Kalimat Harun tercekat ketika Haura menarik tangannya dengan paksa. "Siapapun perempuan itu, dan apapun alasannya aku tidak ingin dipoligami Mas. Biarkan saja mas Harun membenciku karena kesalahan yang aku lakukan selama ini. Vivian membutuhkanmu, tapi aku tidak."
Haura bangkit dari duduknya karena tidak bisa membendung rasa sakit di dada. Dia ingin menangis sepuas mungkin, tapi tidak di depan Harun.
"Ceraikan aku!"
Harun mengeleng. "Tidak, aku akan memaafkanmu jika kau ...."
"Aku juga ingin hidup bahagia dan menikah dengan pria yang aku cintai Mas. Mungkin hubungan kita cukup sampai di sini saja."
"Kau tidak bahagia selama menikah denganku? Kau pernah mengatakan mencintaiku, Huara. Apa semua hanya kebohongan belaka?" Harun berdiri karena merasa terusik akan kata bahagia yang keluar dari mulut istrinya.
Tangan pria itu mengepal hebat, amarahnya baru saja mereda setelah beberapa hari dan berniat untuk melupakan kesalahan Haura, tapi wanita itu malah kembali bertingkah.

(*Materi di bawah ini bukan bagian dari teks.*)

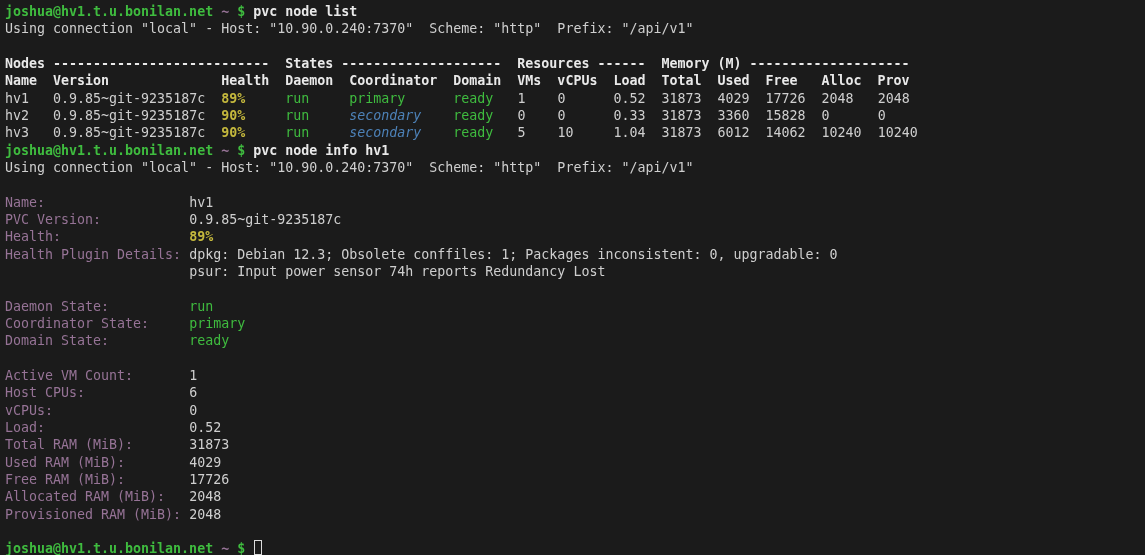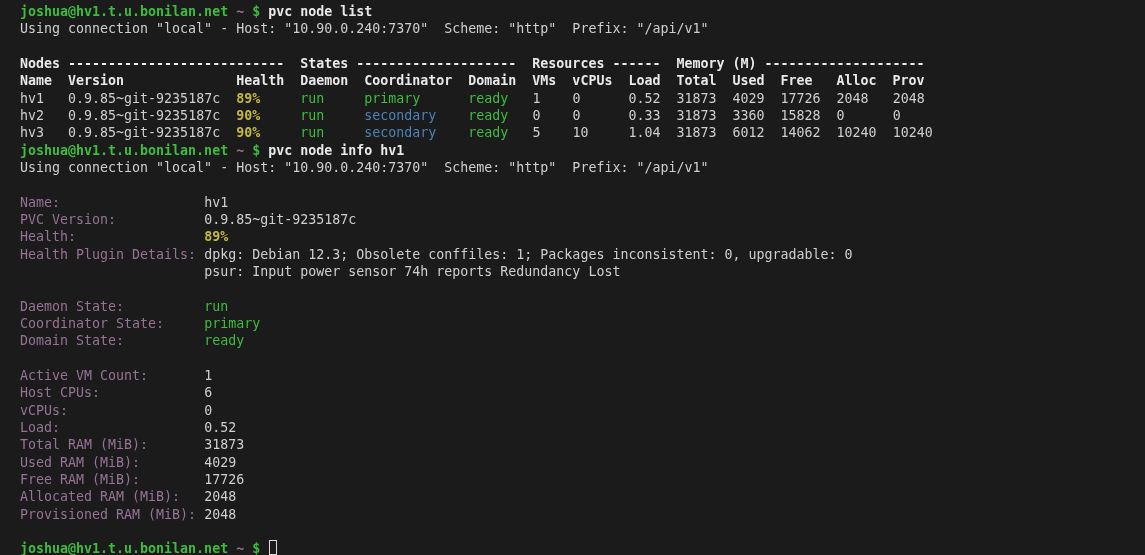--- a/index.html
+++ b/index.html
@@ -12,7 +12,7 @@
     height: 555px;
     box-sizing: border-box;
     background: var(--bg, #1b1b1b);
-    padding: 3px 0 0 20px;
+    padding: 3px 0 0 5px;
     font-family: "DejaVu Sans Mono", "Liberation Mono", monospace;
     font-size: 13.3px;
     line-height: 17.34px;

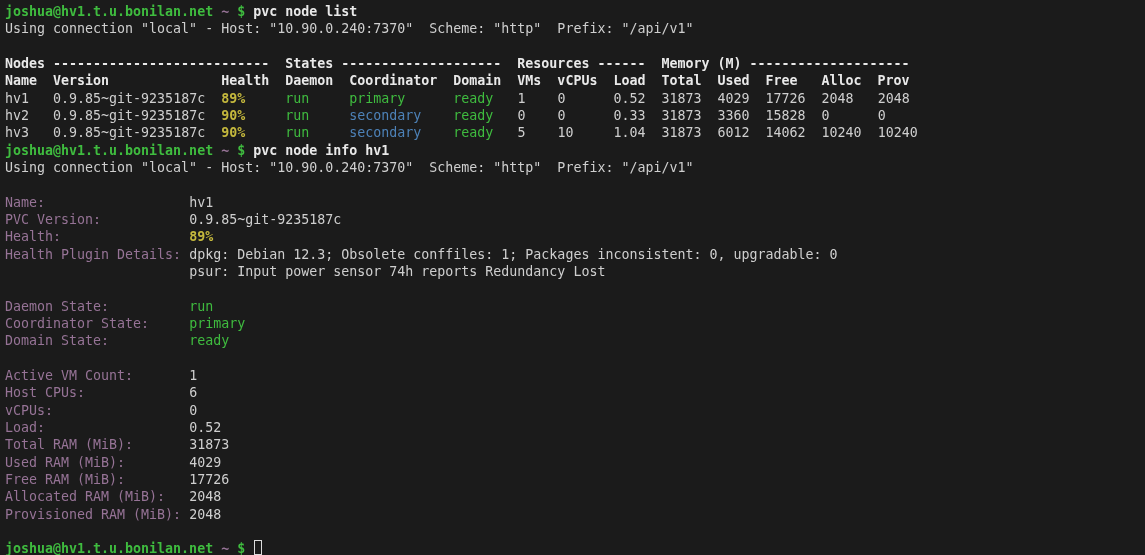--- a/index.html
+++ b/index.html
@@ -26,7 +26,7 @@
   .c-g  { color: var(--green, #3fbc3f); }
   .c-gb { color: var(--green, #3fbc3f); font-weight: bold; }
   .c-y  { color: var(--yellow, #c4b83d); font-weight: bold; }
-  .c-bl { color: var(--blue, #4d82b8); }
+  .c-bl { color: var(--blue, #4d82b8); font-style: italic; }
   .c-p  { color: var(--purple, #967396); text-align: right; }
   .c-pb { color: var(--purple, #967396); font-weight: bold; }
   .cursor {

"Aku tidak pernah bahagia dalam pernikahan kita, itulah mengapa aku menjalin hubungan diam-diam dengan pria lain. Aku menginginkan seorang anak, tapi kau tidak kunjung membuatku hamil. Semoga perpisahan kita adalah jalan untuk membuka kebahagian masing-masing."

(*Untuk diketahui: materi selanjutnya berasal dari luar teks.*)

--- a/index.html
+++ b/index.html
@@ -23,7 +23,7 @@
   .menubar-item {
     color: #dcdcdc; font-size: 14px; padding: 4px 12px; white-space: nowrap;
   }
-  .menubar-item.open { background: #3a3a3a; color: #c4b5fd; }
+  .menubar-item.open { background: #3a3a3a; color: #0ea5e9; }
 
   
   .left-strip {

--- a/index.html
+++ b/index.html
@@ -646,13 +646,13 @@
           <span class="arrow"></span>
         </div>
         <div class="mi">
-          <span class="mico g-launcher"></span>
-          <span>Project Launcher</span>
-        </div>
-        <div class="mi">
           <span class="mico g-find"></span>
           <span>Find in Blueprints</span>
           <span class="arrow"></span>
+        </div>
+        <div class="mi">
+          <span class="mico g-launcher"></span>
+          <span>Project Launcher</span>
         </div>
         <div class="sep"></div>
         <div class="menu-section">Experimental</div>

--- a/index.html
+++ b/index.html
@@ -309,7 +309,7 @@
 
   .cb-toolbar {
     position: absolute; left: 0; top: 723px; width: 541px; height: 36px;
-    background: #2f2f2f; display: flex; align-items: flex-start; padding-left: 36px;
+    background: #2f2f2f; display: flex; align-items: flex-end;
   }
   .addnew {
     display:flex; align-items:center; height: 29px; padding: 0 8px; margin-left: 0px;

Haura melangkahkan kakinya keluar dari restoran tanpa menoleh sedikipun. Wanita itu mengakui semua tuduhan yang diberikan Harun, agar pria itu puas dan semakin membencinya.
Biarkan saja orang lain berkata buruk tentangnya, selama dia tidak melakukan semuanya akan baik-baik saja.

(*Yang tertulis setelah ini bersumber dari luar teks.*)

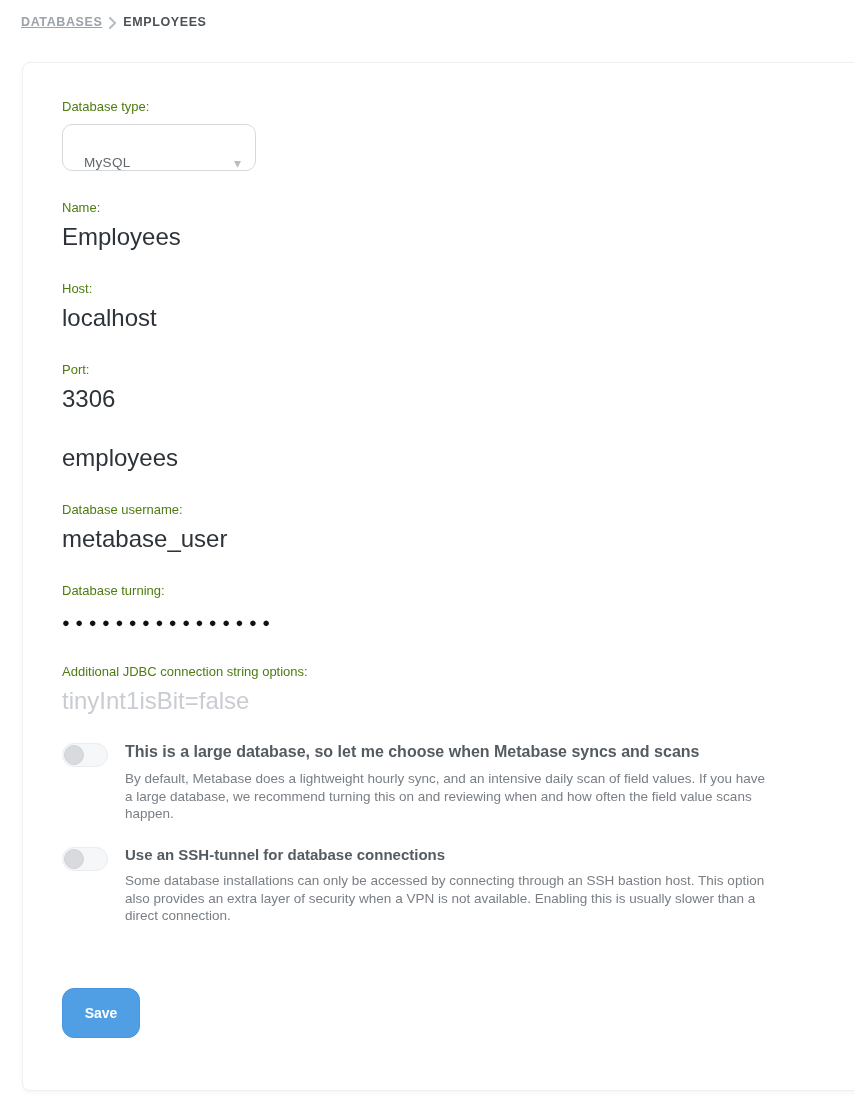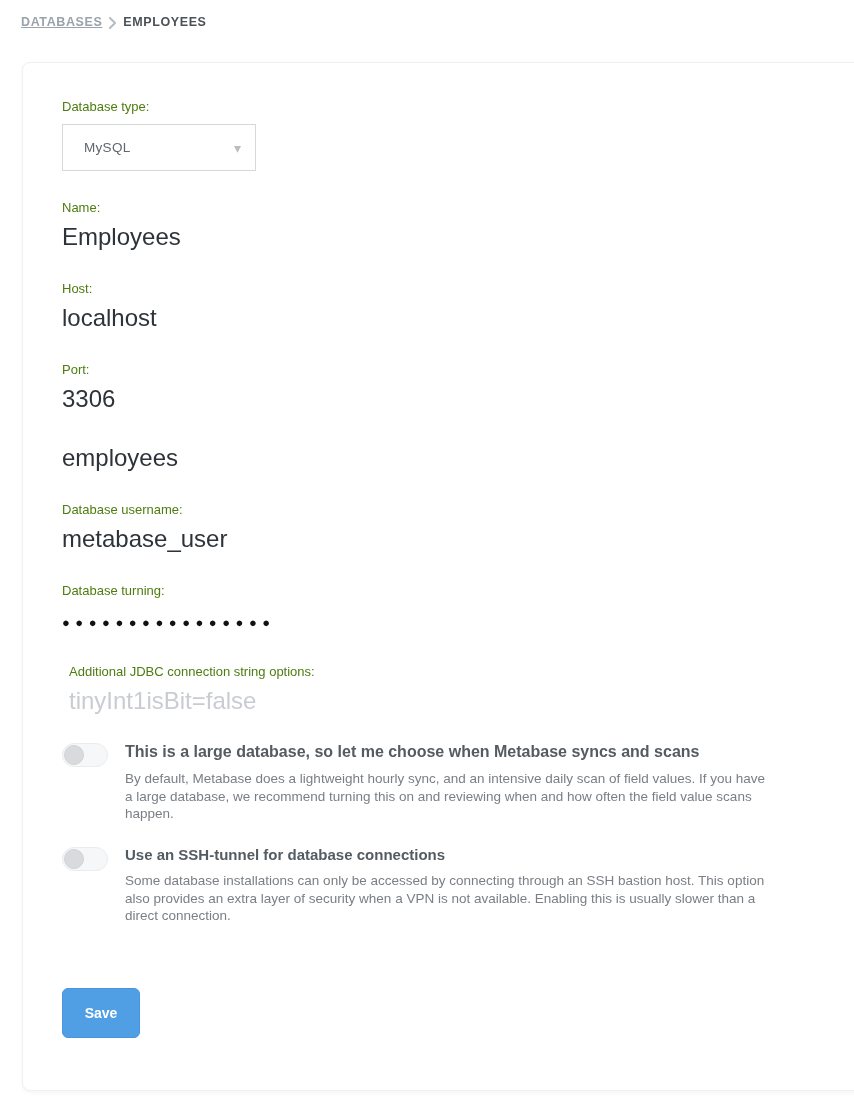--- a/index.html
+++ b/index.html
@@ -59,8 +59,8 @@
   
   .select {
     width: 194px; height: 47px;
-    border: 1px solid #d6d9db; border-radius: 0;
-    display: flex; align-items: center; justify-content: space-between;
+    border: 1px solid #d6d9db; border-radius: 10px;
+    display: flex; align-items: flex-end; justify-content: space-between;
     padding: 0 14px 0 21px;
     cursor: pointer; background: #fff;
     margin-top: 10px;

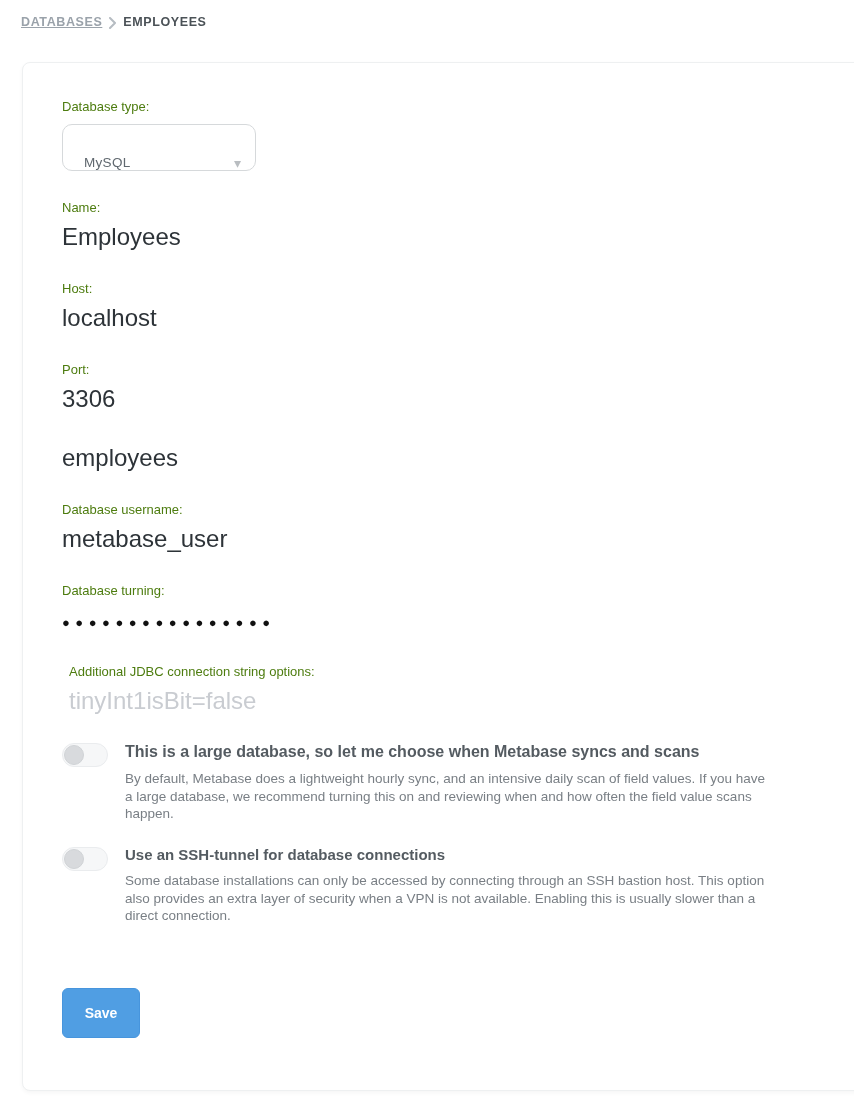--- a/index.html
+++ b/index.html
@@ -159,7 +159,7 @@
     <input type="text" class="pw" value="●●●●●●●●●●●●●●●●" style="">
   </div>
 
-  <div class="field" style="margin-bottom:26px;margin-left:7px;">
+  <div class="field" style="margin-bottom:26px;">
     <div class="field-label">Additional JDBC connection string options:</div>
     <input type="text" placeholder="tinyInt1isBit=false" style="">
   </div>

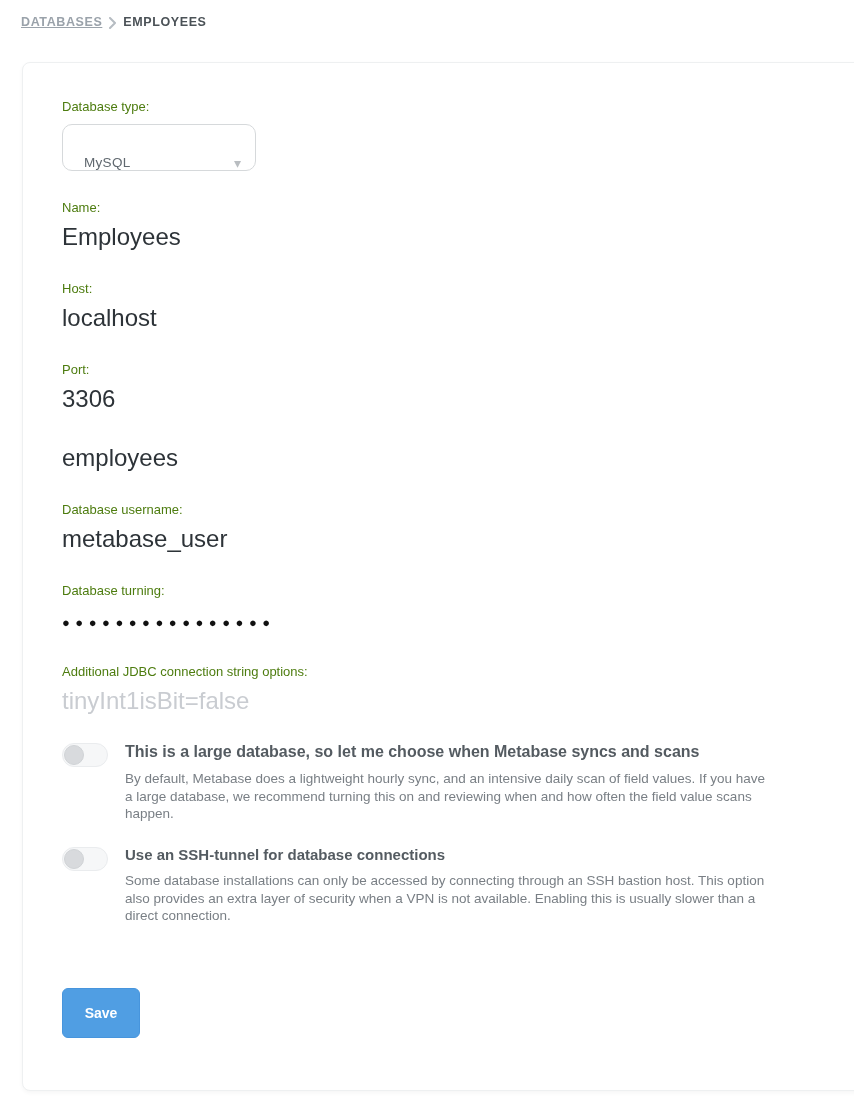--- a/index.html
+++ b/index.html
@@ -101,7 +101,7 @@
     width: 78px; height: 50px;
     background: #509EE3;
     border: 1px solid #4795dd;
-    border-radius: 6px;
+    border-radius: 12px;
     color: #fff; font-weight: 700; font-size: 14px;
     font-family: "Liberation Sans", sans-serif;
     cursor: pointer;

Haura menghentikan langkahnya setelah berada di halte bus. Duduk seorang diri sambil mengusap air matanya dengan tangan. Dia pernah hancur saat orang tuanya pergi, hatinya selalu sakit saat disiksa oleh mertuanya.
Tapi baru kali ini rasa sakit seakan ingin membunuhnya perlahan-lahan. Itu semua karena kejujuran Harun tadi.
"Andai saja kau menjawab meminta izin padaku, mungkin aku akan mempertimbangkan untuk dipoligami demi anak kita, tapi kau hanya memberitahuku, dimana kau tidak membutuhkan pendapatku."